Populated coastal places in Canada

I first stumbled across VoiceBase back in 2015 when I was looking for a cheap way to produce a transcript of the PEI Home and School Federation Leaders Debate on Education. While I didn’t end up using their automated transcription system (I opted for  human transcription from Rev.com), returning to look into where VoiceBase excels has been in the back of my mind since then.

It was jogged out by a recommendation by Mark Frauenfelder in last week’s Recomendo newsletter:

Dirt Cheap Transcription

VoiceBase takes audio recordings and turns them into text. It also analyzes the text to identify subjects and keywords, and can play back the audio as it highlights the text. It’s not as good as a human transcriber, but it does a decent job and is much cheaper (2 cents a minute compared to $1 a minute for a human). You get $60 in free credit to try it out, too. — MF

While Mark is right that VoiceBase isn’t as good as a human transcriber, the interface to its machine transcription is very interesting in that it presents a novel way to experience audio.

Witness this view into Live From the Formosa Tea House, Episode Five.

VoiceBase not only transcribes the audio, but it analyzes and tags the text by subject.

In the screen shot below, I’ve navigated to the keyword category “Popular culture,” and then clicked on “Cool (aesthetic).” The timeline of the audio highlights places identified with that tag, and I can click on any of them to both jump to that place in the audio, and in the text:

Screen shot of VoiceBase showing transcript of Live From the Formosa Tea House, Episode Five

The first snippet tagged with “Cool (aesthetic)” came at 00:52:06, when Dan James described something as “a pretty cool thing” when talking about the Queen Street Commons:

And your team comes here and start to create relationships between us so it’s been a pretty cool thing to watch we had a first members meeting last night with as many members as can make it and it was really interesting to hear them talk about the ownership they feel now building.

The tagging is extremely detailed, including categories like “Populated coastal places in Canada” (Charlottetown and Vancouver in our episode), “Standards,” “Companies listed on the NASDAQ,” “RCA Record Albums,” and “Street Furniture.”

For long audio recordings from long ago, where the details have long been forgotten, diving in via VoiceBase provides a quick way to find the sections I’m looking for, and to easily copy and paste text for other purposes.
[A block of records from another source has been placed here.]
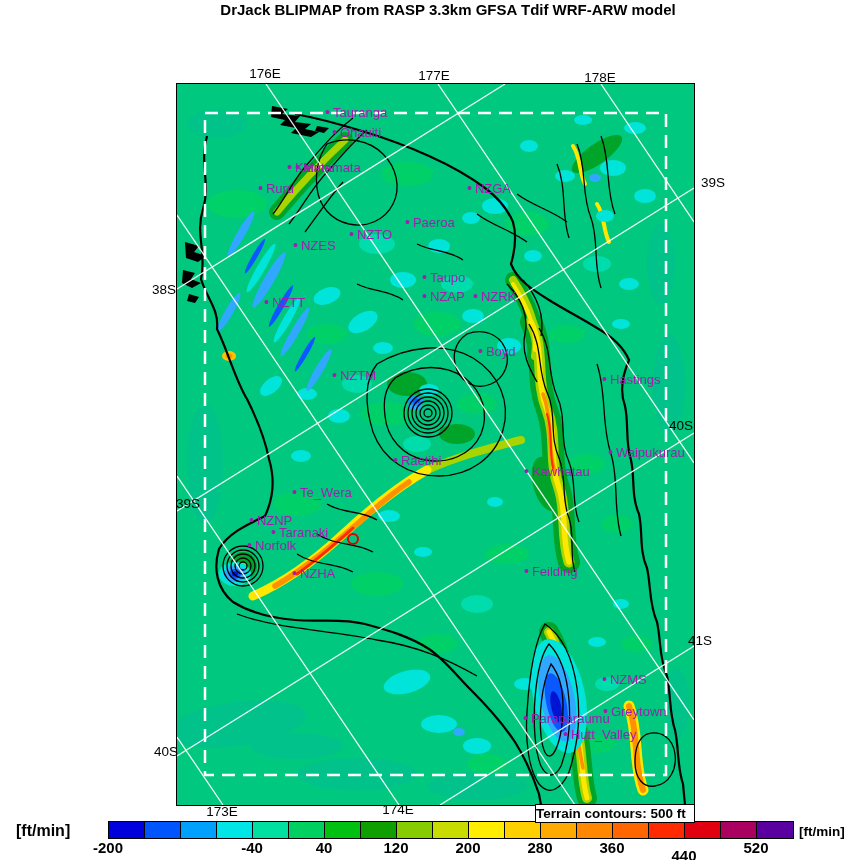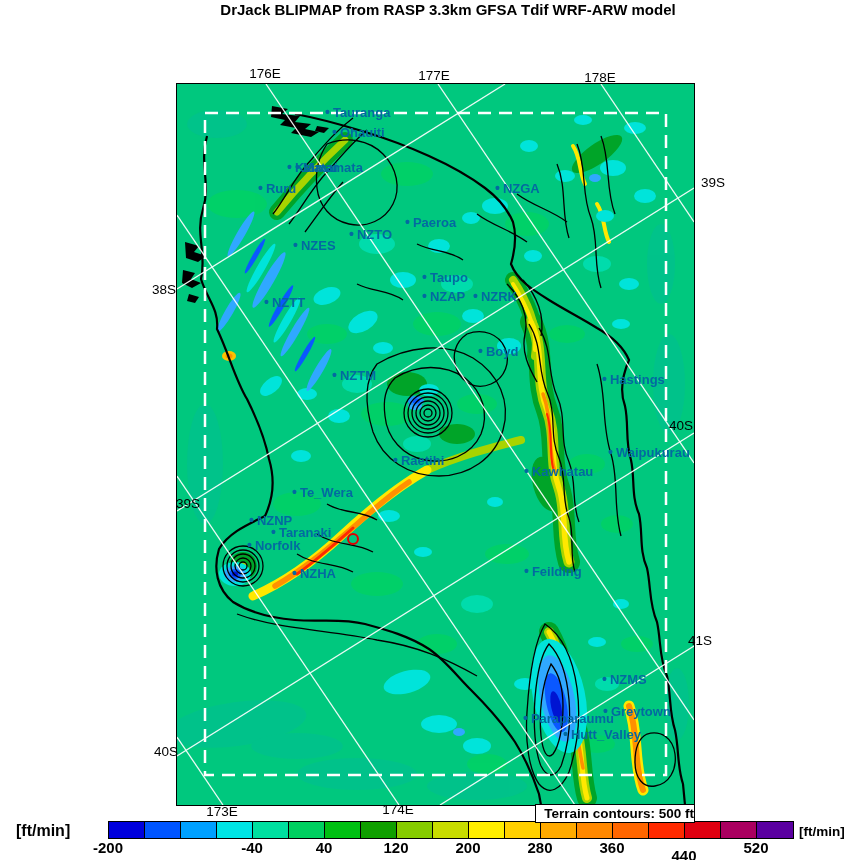"• Tauranga" .site { color: #0369a1 -> #a21caf; font-weight: bold -> normal }
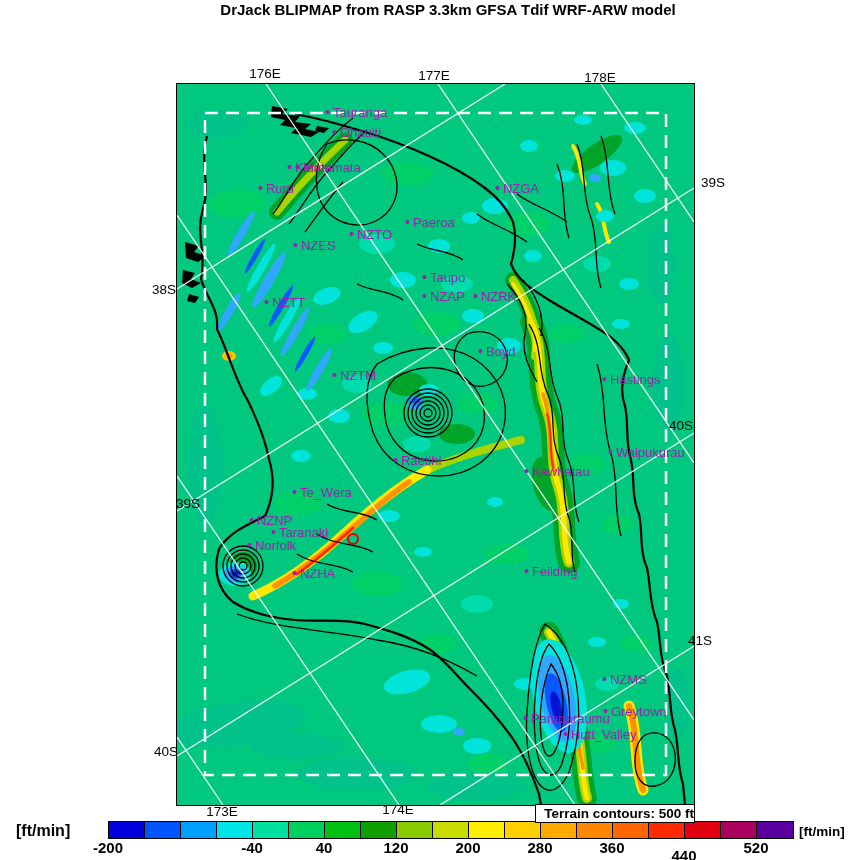"• NZGA" div.site { margin-left: 28px -> none }
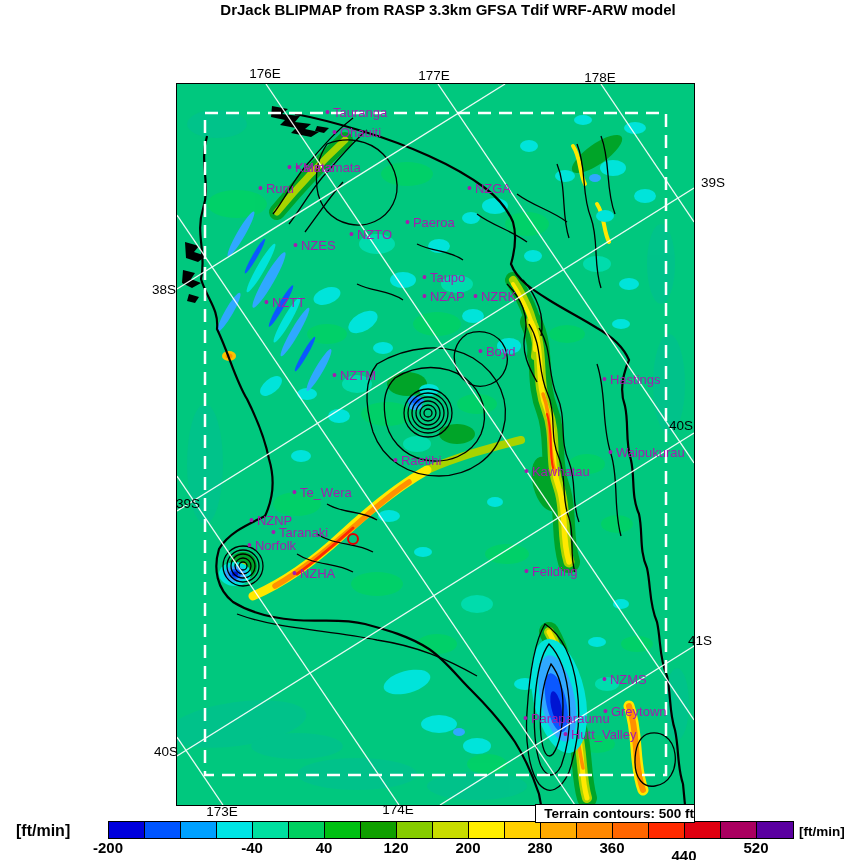"Terrain contours: 500 ft" .terrain { text-align: right -> left }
Of course all of this has a more Orwellian aspect to it: VoiceBase’s marketing isn’t focused on the obscure-podcast transcription market, as witnessed by the use of copy like “quickly identify ‘Hot Leads’ vs. ‘Non Prospects’ and determine the quality of your leads” and “phrase spotting allows a business to create custom groups of specific terms that will be automatically tagged when present. Simple logic can be applied to trigger an automated business process.”

It’s not difficult to imagine that this is exactly the sort of technology that intelligence agencies are using right now to process the collected telephone conversations of the world; if nothing else, VoiceBase provides a cheap way to get a visceral sense of how easy and effective it is to vacuum up and analyze audio.